PROBLEM TO SOLVE: Can you quote the lines below exactly, starting at the line with "[910,318,950,338] 我们 -> (772, 355) none" and going through the last one?

═══ PROVIDED ENTRIES ═══

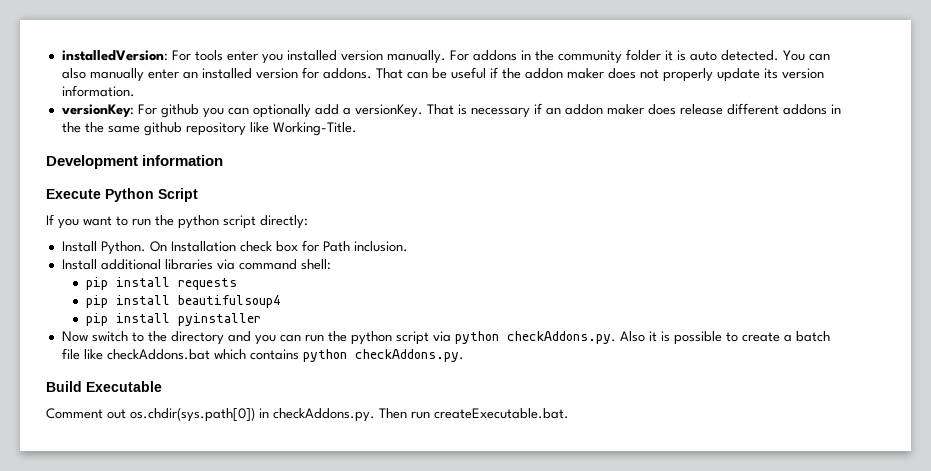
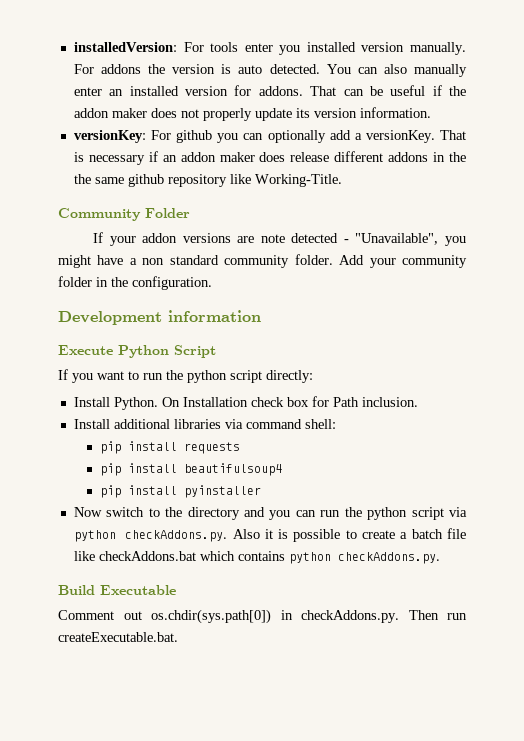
[520,49,673,64] in the community folder it -> [148,64,216,74] the version
(357, 129) none -> [58,208,190,221] [93,232,466,246] [58,254,468,268] [58,276,212,290] // Community Folder // If your addon versions are note detected - "Unavailable", you might have a non standard community folder. Add your community folder in the configuration.

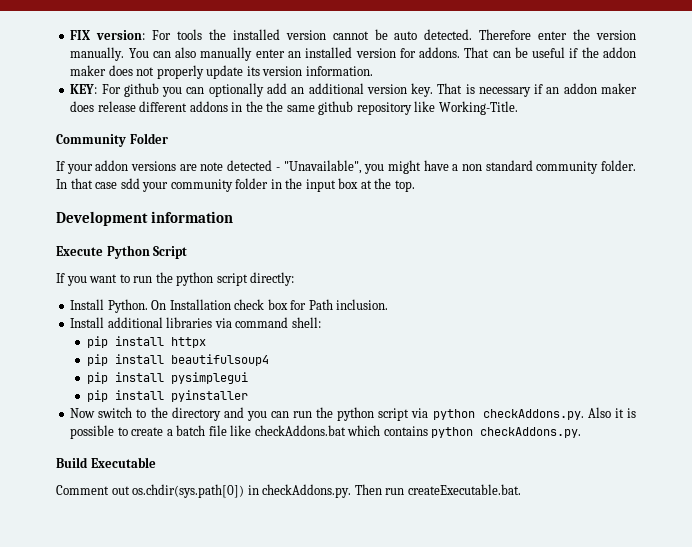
[73,42,466,55] [73,64,320,74] installedVersion: For tools enter you installed version manually. For addons the version is auto detected. -> [70,29,636,40] [70,47,125,61] FIX version: For tools the installed version cannot be auto detected. Therefore enter the version manually.
[73,130,146,143] versionKey: -> [70,84,98,94] KEY:
[354,130,435,143] a versionKey. -> [291,83,434,97] an additional version key.
[339,255,365,265] Add -> [56,178,140,189] In that case sdd
[132,276,212,290] configuration. -> [305,178,415,192] input box at the top.
[183,442,240,454] requests -> [170,337,206,348] httpx
(282, 469) none -> [86,372,248,384] // pip install pysimplegui

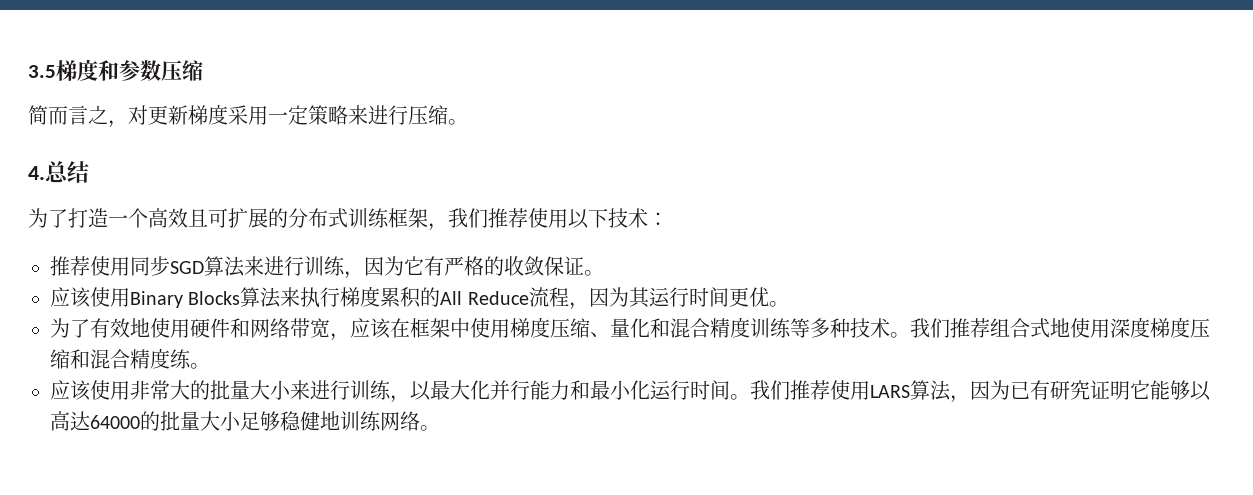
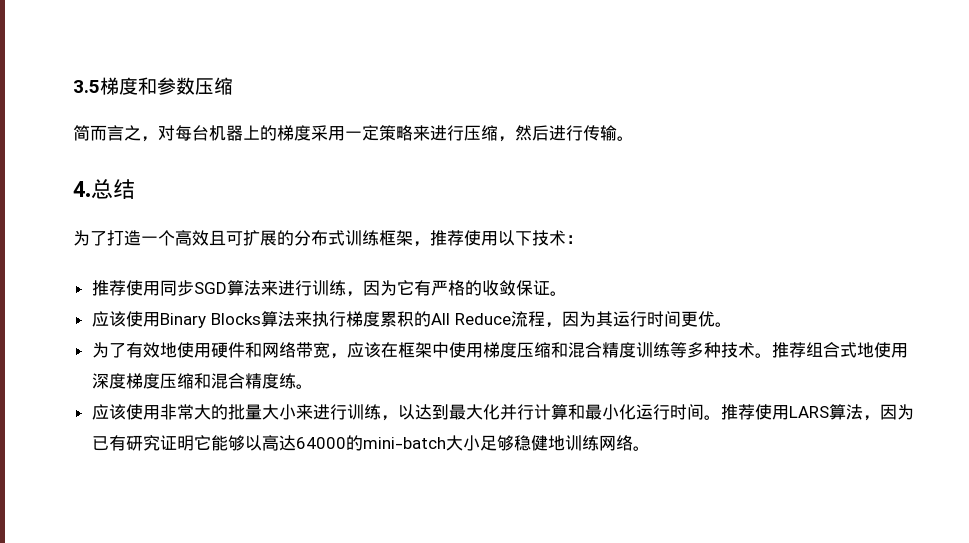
[148,105,188,125] 更新 -> [175,125,277,141] 每台机器上的
(448, 115) none -> [498,125,617,142] ，然后进行传输
[448,208,488,228] 我们 -> (430, 244) none
[590,318,650,338] 、量化 -> (551, 350) none
[910,318,950,338] 我们 -> (772, 355) none
(431, 391) none -> [414,404,449,420] 达到
[530,380,570,400] 能力 -> [533,404,568,420] 计算
[750,380,790,400] 我们 -> (721, 417) none
[160,411,200,431] 批量 -> [362,437,446,449] mini-batch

═══

RESULT BELOW:
[910,318,950,338] 我们 -> (772, 355) none
(431, 391) none -> [414,404,449,420] 达到
[530,380,570,400] 能力 -> [533,404,568,420] 计算
[750,380,790,400] 我们 -> (721, 417) none
[160,411,200,431] 批量 -> [362,437,446,449] mini-batch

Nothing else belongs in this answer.